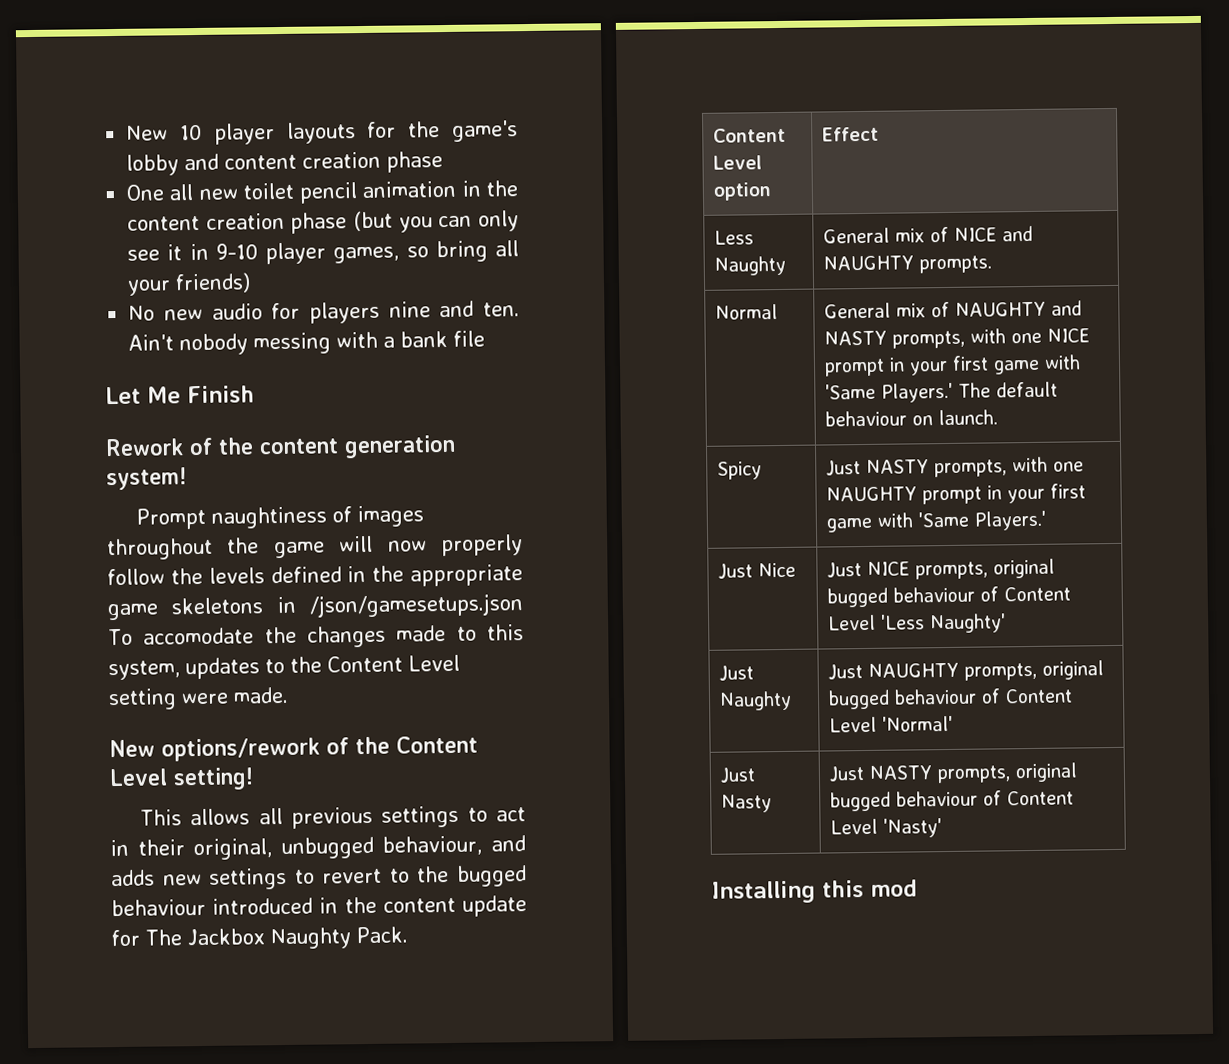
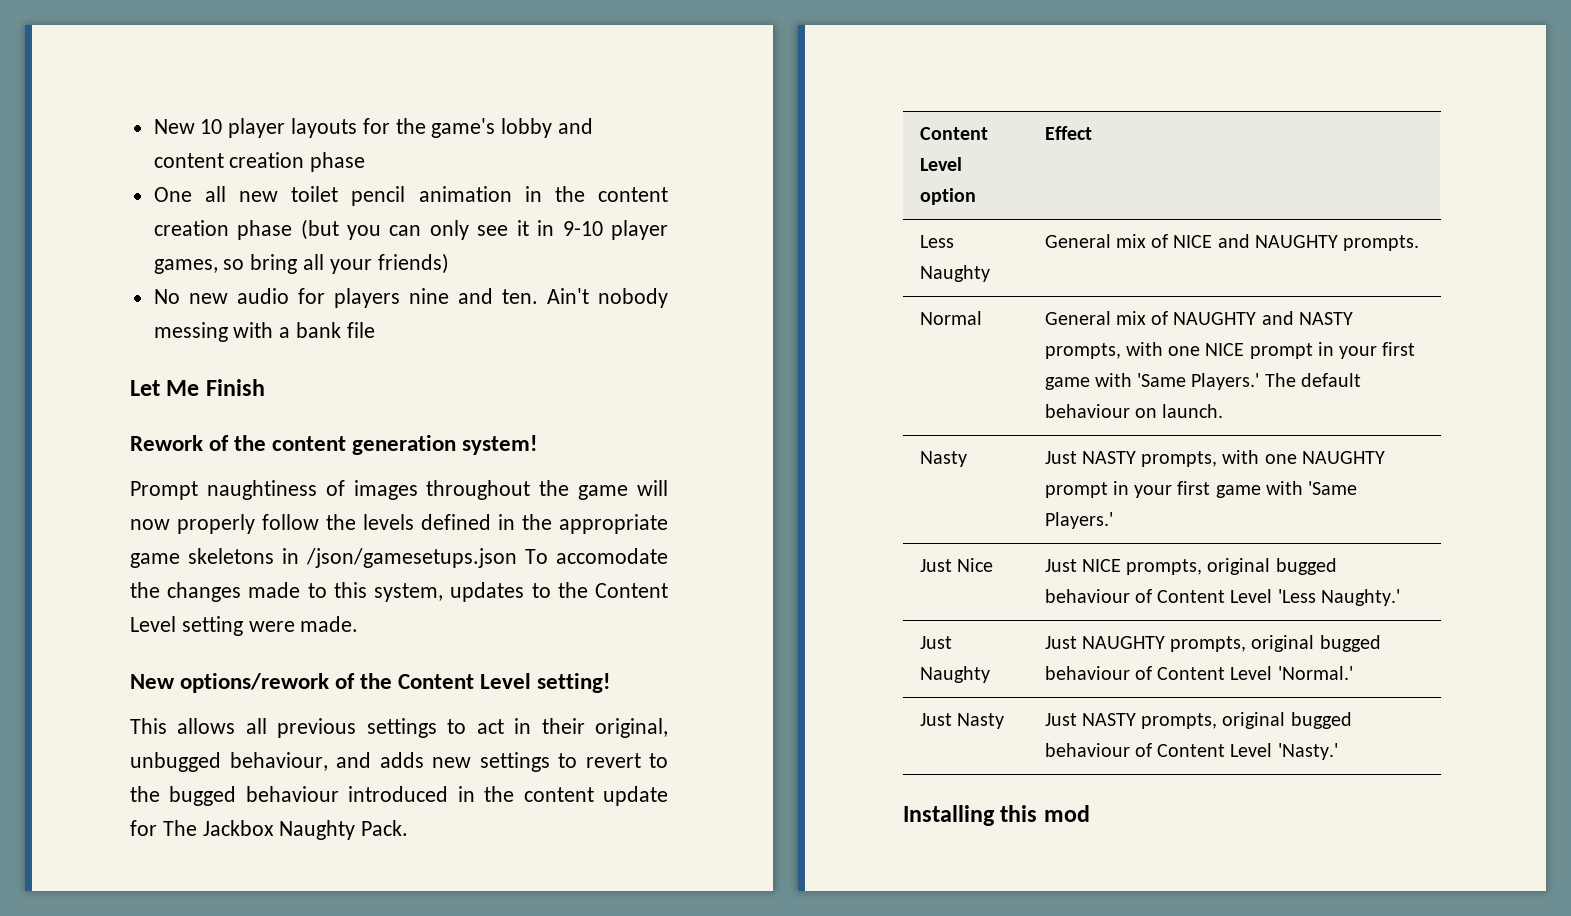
- Spicy | Just NASTY prompts, with one NAUGHTY prompt in your first game with 'Same Players.'
+ Nasty | Just NASTY prompts, with one NAUGHTY prompt in your first game with 'Same Players.'
- Just Nice | Just NICE prompts, original bugged behaviour of Content Level 'Less Naughty'
+ Just Nice | Just NICE prompts, original bugged behaviour of Content Level 'Less Naughty.'
- Just Naughty | Just NAUGHTY prompts, original bugged behaviour of Content Level 'Normal'
+ Just Naughty | Just NAUGHTY prompts, original bugged behaviour of Content Level 'Normal.'
- Just Nasty | Just NASTY prompts, original bugged behaviour of Content Level 'Nasty'
+ Just Nasty | Just NASTY prompts, original bugged behaviour of Content Level 'Nasty.'

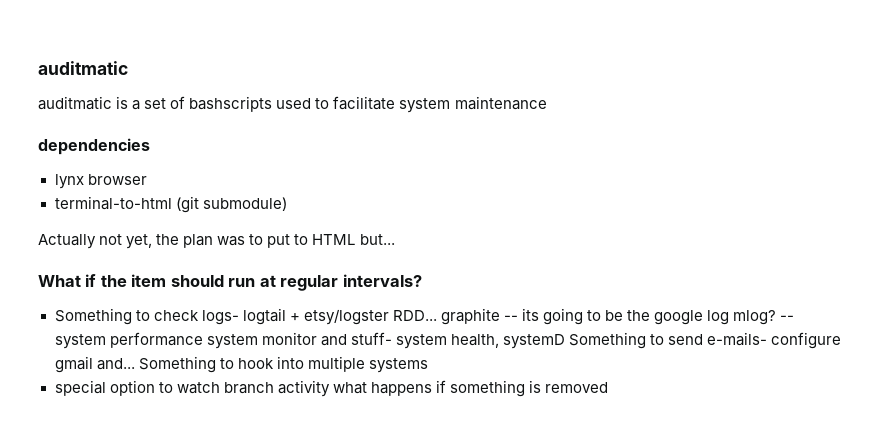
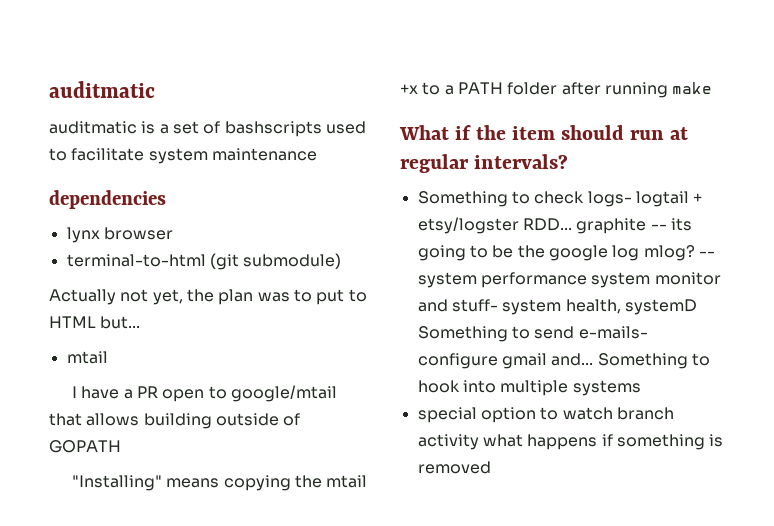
  Actually not yet, the plan was to put to HTML but...
+ mtail
+ I have a PR open to google/mtail that allows building outside of GOPATH
+ "Installing" means copying the mtail +x to a PATH folder after running make

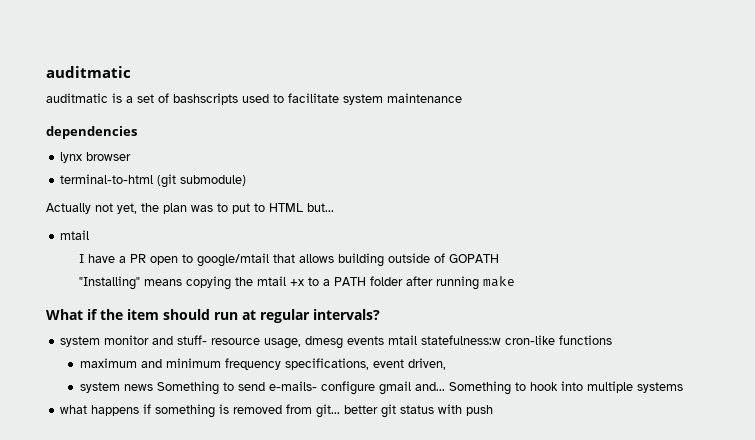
- Something to check logs- logtail + etsy/logster RDD... graphite -- its going to be the google log mlog? -- system performance system monitor and stuff- system health, systemD Something to send e-mails- configure gmail and...
+ system monitor and stuff- resource usage, dmesg events mtail statefulness:w cron-like functions
+ maximum and minimum frequency specifications, event driven,
+ system news Something to send e-mails- configure gmail and...
- special option to watch branch activity what happens if something is removed
+ what happens if something is removed from git... better git status with push

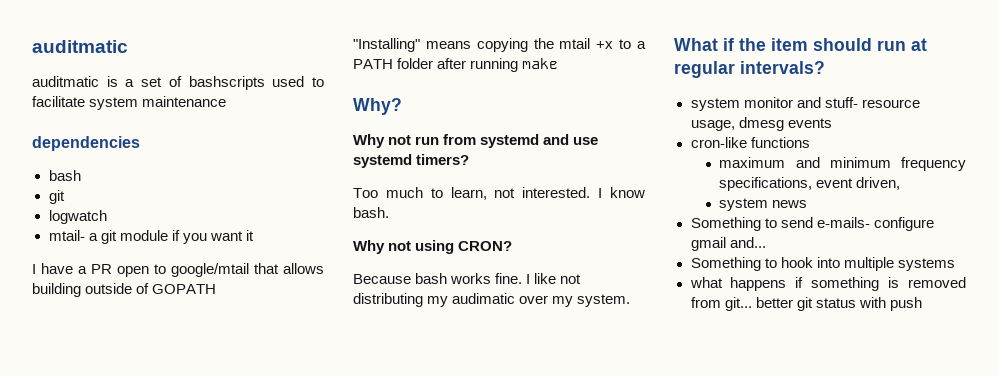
  dependencies
- lynx browser
- terminal-to-html (git submodule)
- Actually not yet, the plan was to put to HTML but...
- mtail
+ bash
+ git
+ logwatch
+ mtail- a git module if you want it
+ Why?
+ Why not run from systemd and use systemd timers?
+ Too much to learn, not interested. I know bash.
+ Why not using CRON?
+ Because bash works fine. I like not distributing my audimatic over my system.
- system monitor and stuff- resource usage, dmesg events mtail statefulness:w cron-like functions
+ system monitor and stuff- resource usage, dmesg events
+ cron-like functions
- system news Something to send e-mails- configure gmail and... Something to hook into multiple systems
+ system news
+ Something to send e-mails- configure gmail and...
+ Something to hook into multiple systems

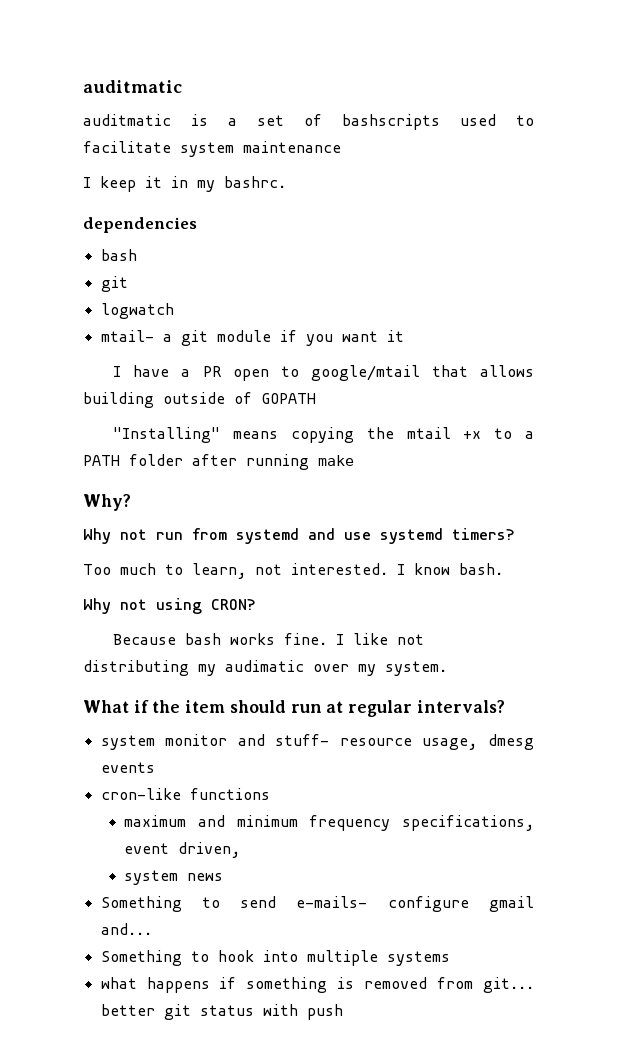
+ I keep it in my bashrc.

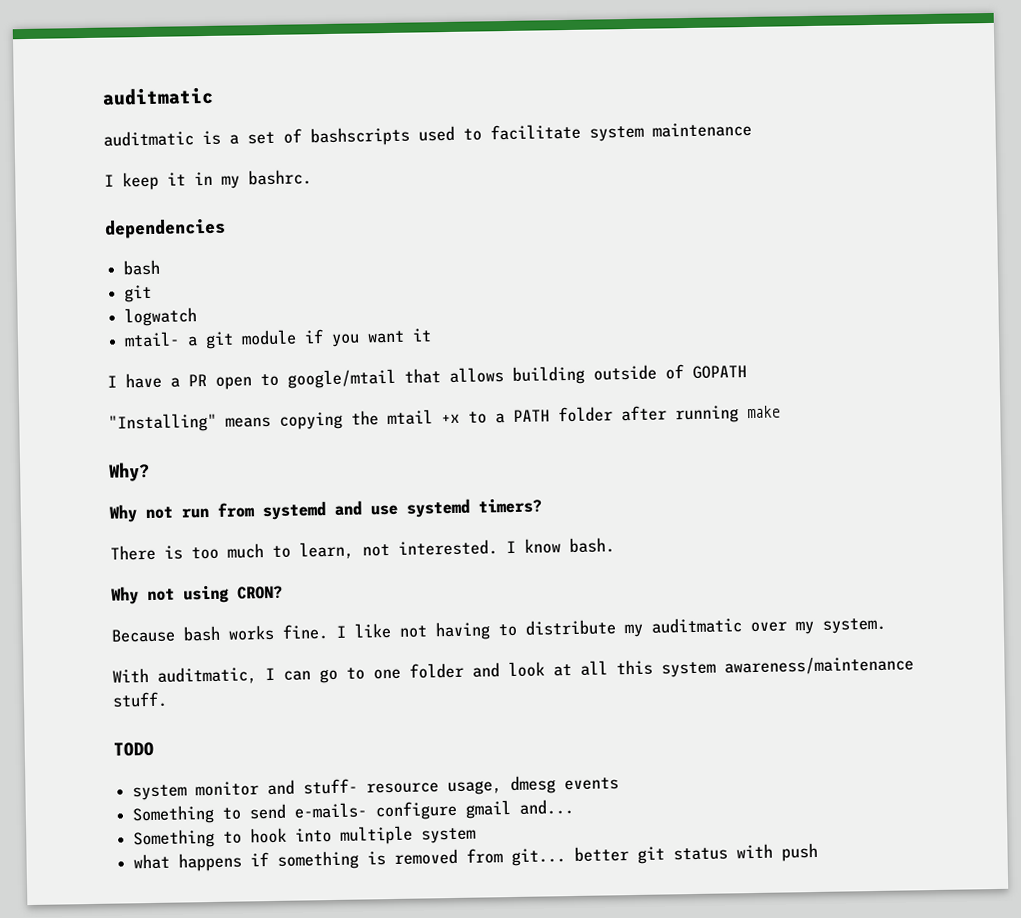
- Too much to learn, not interested.
+ There is too much to learn, not interested.
- I like not distributing my audimatic over my system.
- What if the item should run at regular intervals?
+ I like not having to distribute my auditmatic over my system.
+ With auditmatic, I can go to one folder and look at all this system awareness/maintenance stuff.
+ TODO
- cron-like functions
- maximum and minimum frequency specifications, event driven,
- system news
- Something to hook into multiple systems
+ Something to hook into multiple system

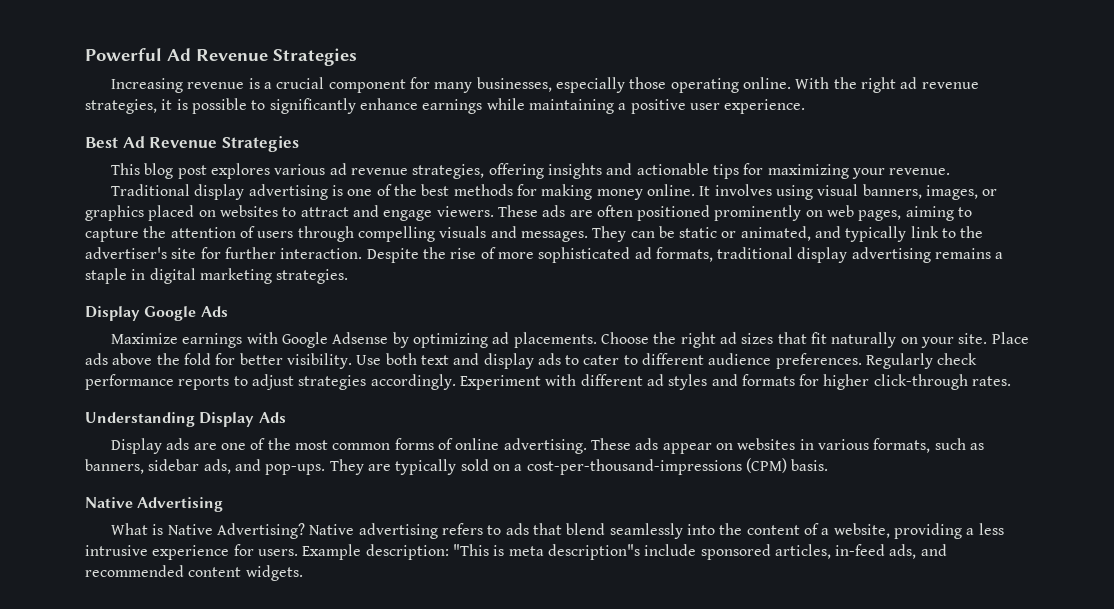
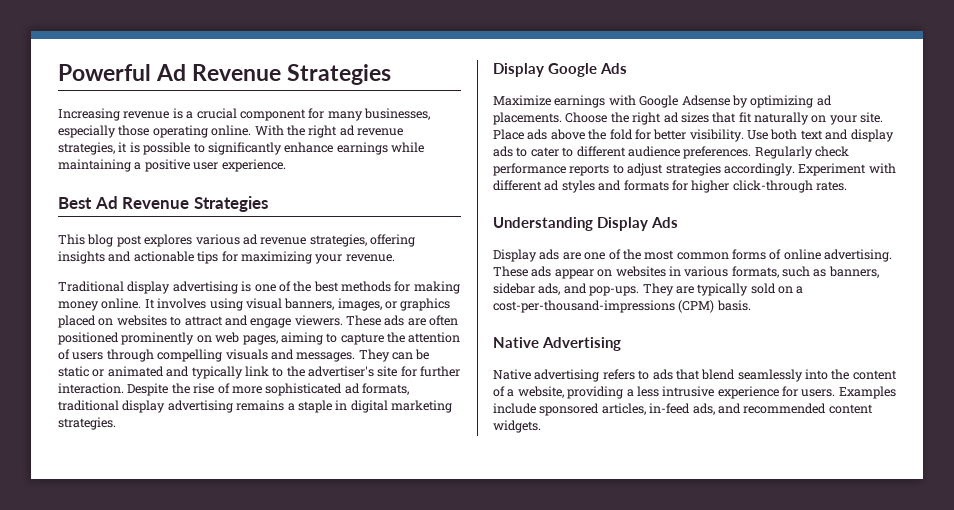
- They can be static or animated, and typically link to the advertiser's site for further interaction.
+ They can be static or animated and typically link to the advertiser's site for further interaction.
- What is Native Advertising?
- Example description: "This is meta description"s include sponsored articles, in-feed ads, and recommended content widgets.
+ Examples include sponsored articles, in-feed ads, and recommended content widgets.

**Task description**
Could you print the material above word for word and skip the images?

**Response**
- Spicy | Just NASTY prompts, with one NAUGHTY prompt in your first game with 'Same Players.'
+ Nasty | Just NASTY prompts, with one NAUGHTY prompt in your first game with 'Same Players.'
- Just Nice | Just NICE prompts, original bugged behaviour of Content Level 'Less Naughty'
+ Just Nice | Just NICE prompts, original bugged behaviour of Content Level 'Less Naughty.'
- Just Naughty | Just NAUGHTY prompts, original bugged behaviour of Content Level 'Normal'
+ Just Naughty | Just NAUGHTY prompts, original bugged behaviour of Content Level 'Normal.'
- Just Nasty | Just NASTY prompts, original bugged behaviour of Content Level 'Nasty'
+ Just Nasty | Just NASTY prompts, original bugged behaviour of Content Level 'Nasty.'

  Actually not yet, the plan was to put to HTML but...
+ mtail
+ I have a PR open to google/mtail that allows building outside of GOPATH
+ "Installing" means copying the mtail +x to a PATH folder after running make

- Something to check logs- logtail + etsy/logster RDD... graphite -- its going to be the google log mlog? -- system performance system monitor and stuff- system health, systemD Something to send e-mails- configure gmail and...
+ system monitor and stuff- resource usage, dmesg events mtail statefulness:w cron-like functions
+ maximum and minimum frequency specifications, event driven,
+ system news Something to send e-mails- configure gmail and...
- special option to watch branch activity what happens if something is removed
+ what happens if something is removed from git... better git status with push

  dependencies
- lynx browser
- terminal-to-html (git submodule)
- Actually not yet, the plan was to put to HTML but...
- mtail
+ bash
+ git
+ logwatch
+ mtail- a git module if you want it
+ Why?
+ Why not run from systemd and use systemd timers?
+ Too much to learn, not interested. I know bash.
+ Why not using CRON?
+ Because bash works fine. I like not distributing my audimatic over my system.
- system monitor and stuff- resource usage, dmesg events mtail statefulness:w cron-like functions
+ system monitor and stuff- resource usage, dmesg events
+ cron-like functions
- system news Something to send e-mails- configure gmail and... Something to hook into multiple systems
+ system news
+ Something to send e-mails- configure gmail and...
+ Something to hook into multiple systems

+ I keep it in my bashrc.

- Too much to learn, not interested.
+ There is too much to learn, not interested.
- I like not distributing my audimatic over my system.
- What if the item should run at regular intervals?
+ I like not having to distribute my auditmatic over my system.
+ With auditmatic, I can go to one folder and look at all this system awareness/maintenance stuff.
+ TODO
- cron-like functions
- maximum and minimum frequency specifications, event driven,
- system news
- Something to hook into multiple systems
+ Something to hook into multiple system

- They can be static or animated, and typically link to the advertiser's site for further interaction.
+ They can be static or animated and typically link to the advertiser's site for further interaction.
- What is Native Advertising?
- Example description: "This is meta description"s include sponsored articles, in-feed ads, and recommended content widgets.
+ Examples include sponsored articles, in-feed ads, and recommended content widgets.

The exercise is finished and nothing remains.